Exercise description -
Within the listing, each line that has the string "koordinaciju" should be copied.

Records -
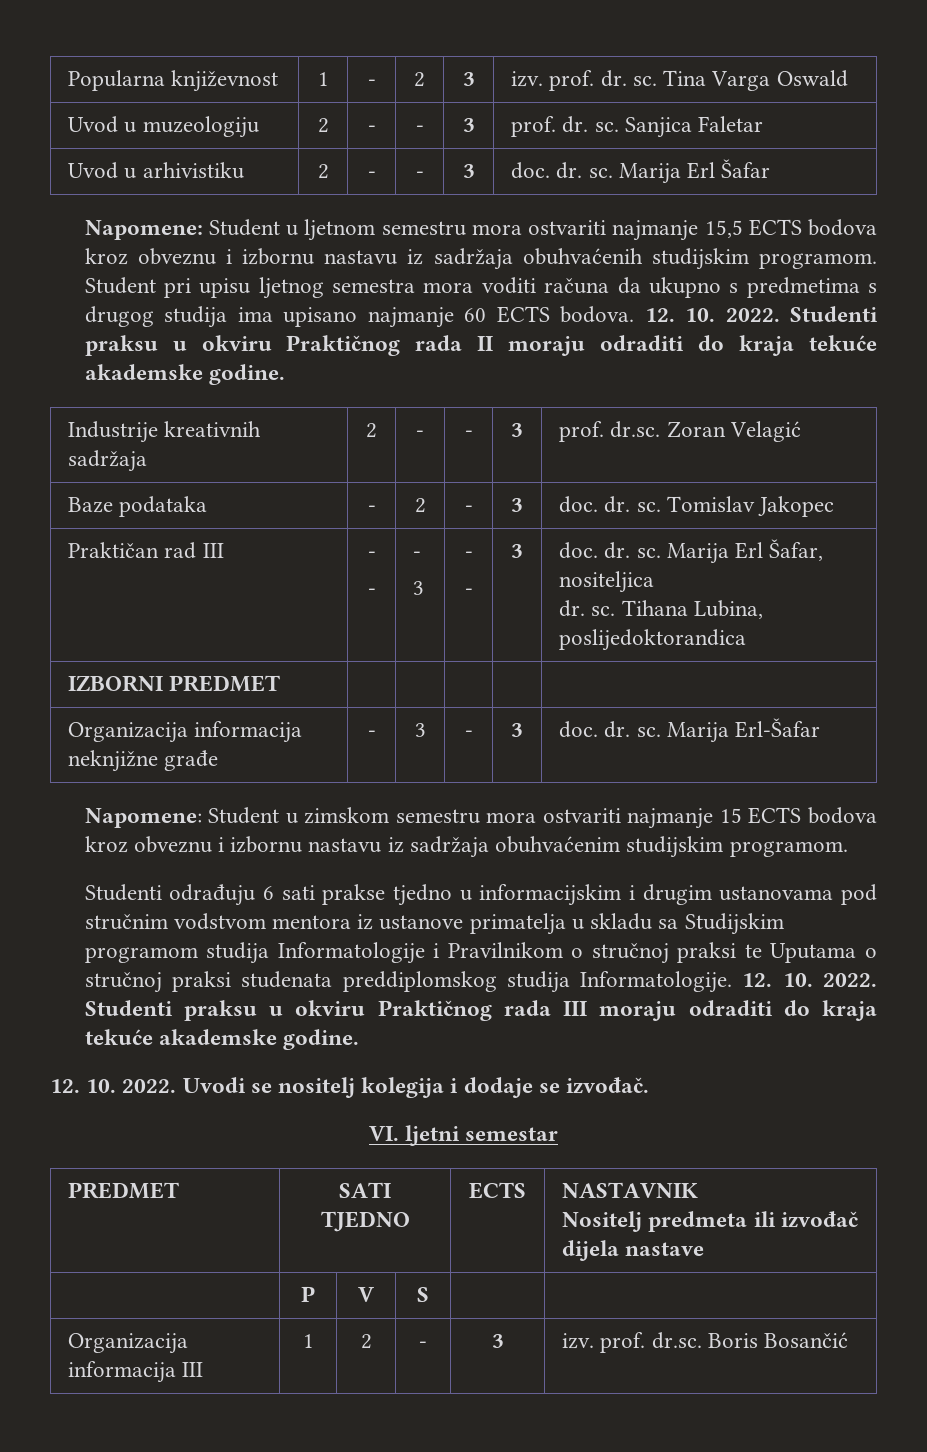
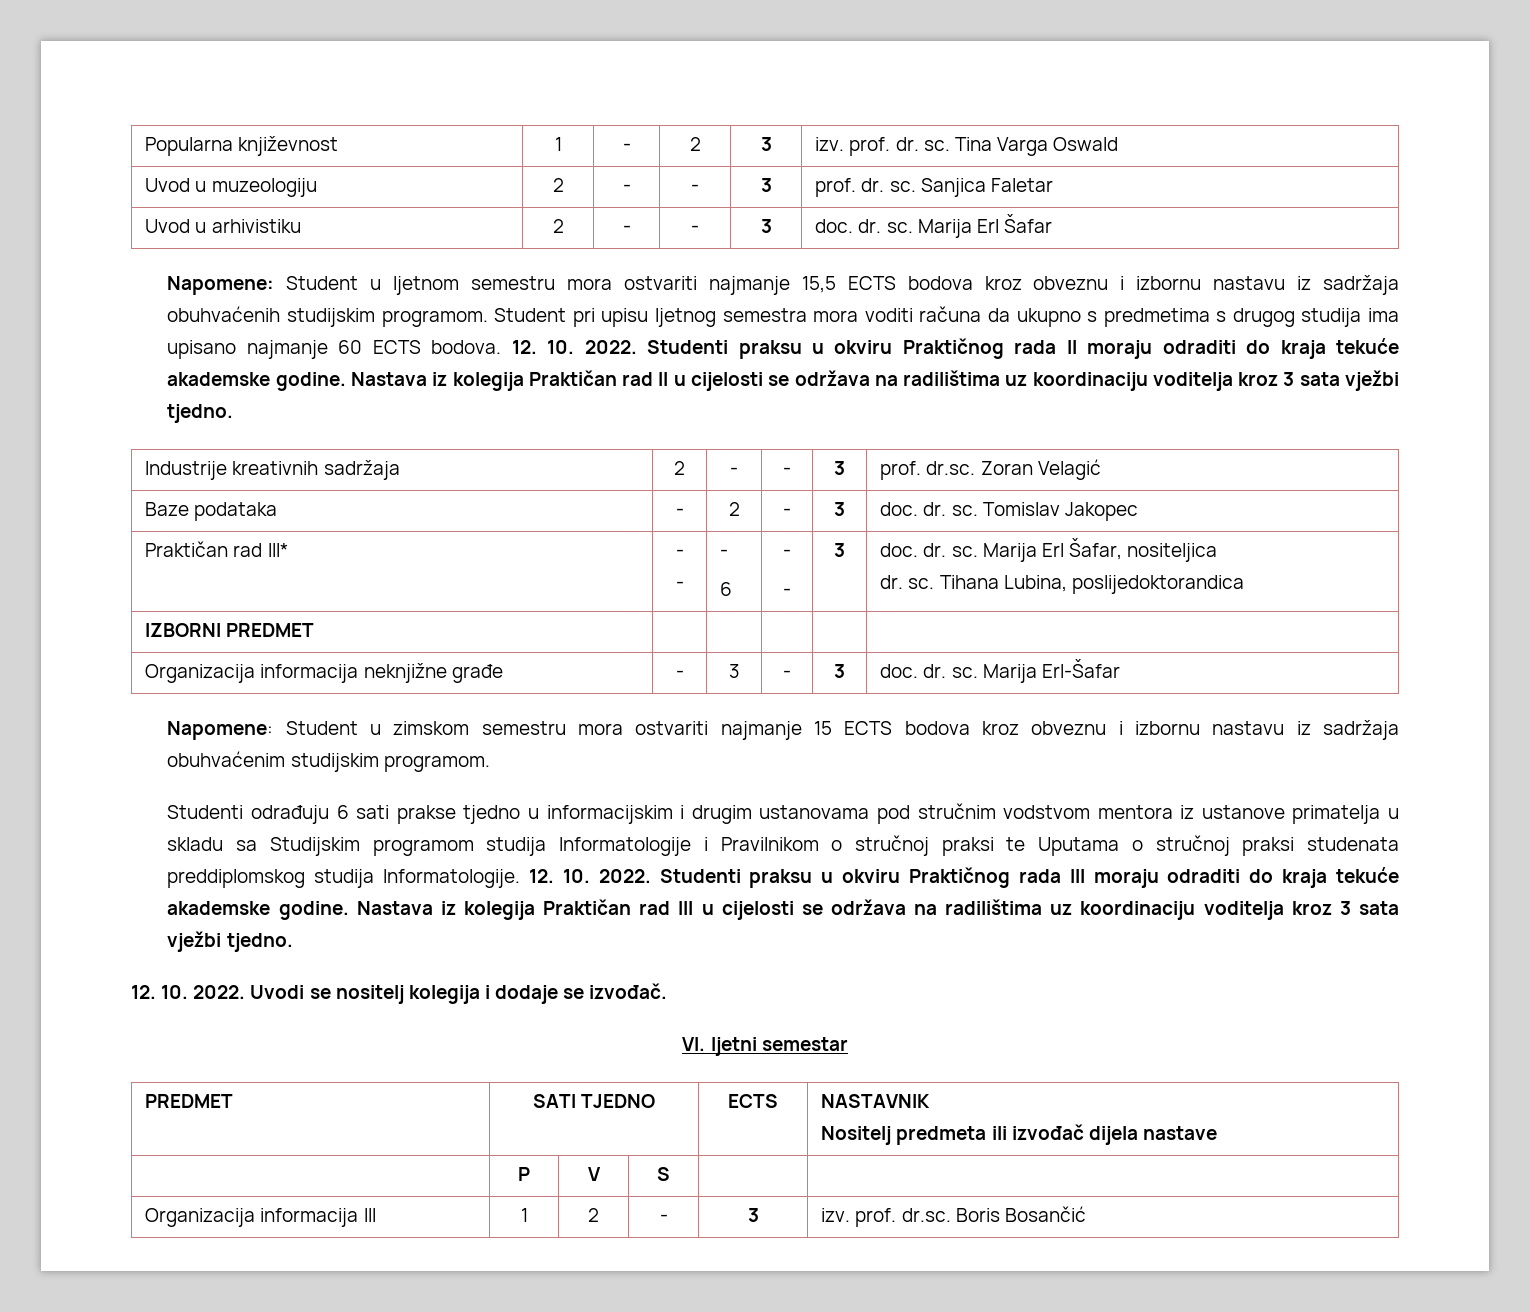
+ Nastava iz kolegija Praktičan rad II u cijelosti se održava na radilištima uz koordinaciju voditelja kroz 3 sata vježbi tjedno.
- Praktičan rad III | -
+ Praktičan rad III* | -
  - | -
- 3 | -
+ 6 | -
+ Nastava iz kolegija Praktičan rad III u cijelosti se održava na radilištima uz koordinaciju voditelja kroz 3 sata vježbi tjedno.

Output below -
+ Nastava iz kolegija Praktičan rad II u cijelosti se održava na radilištima uz koordinaciju voditelja kroz 3 sata vježbi tjedno.
+ Nastava iz kolegija Praktičan rad III u cijelosti se održava na radilištima uz koordinaciju voditelja kroz 3 sata vježbi tjedno.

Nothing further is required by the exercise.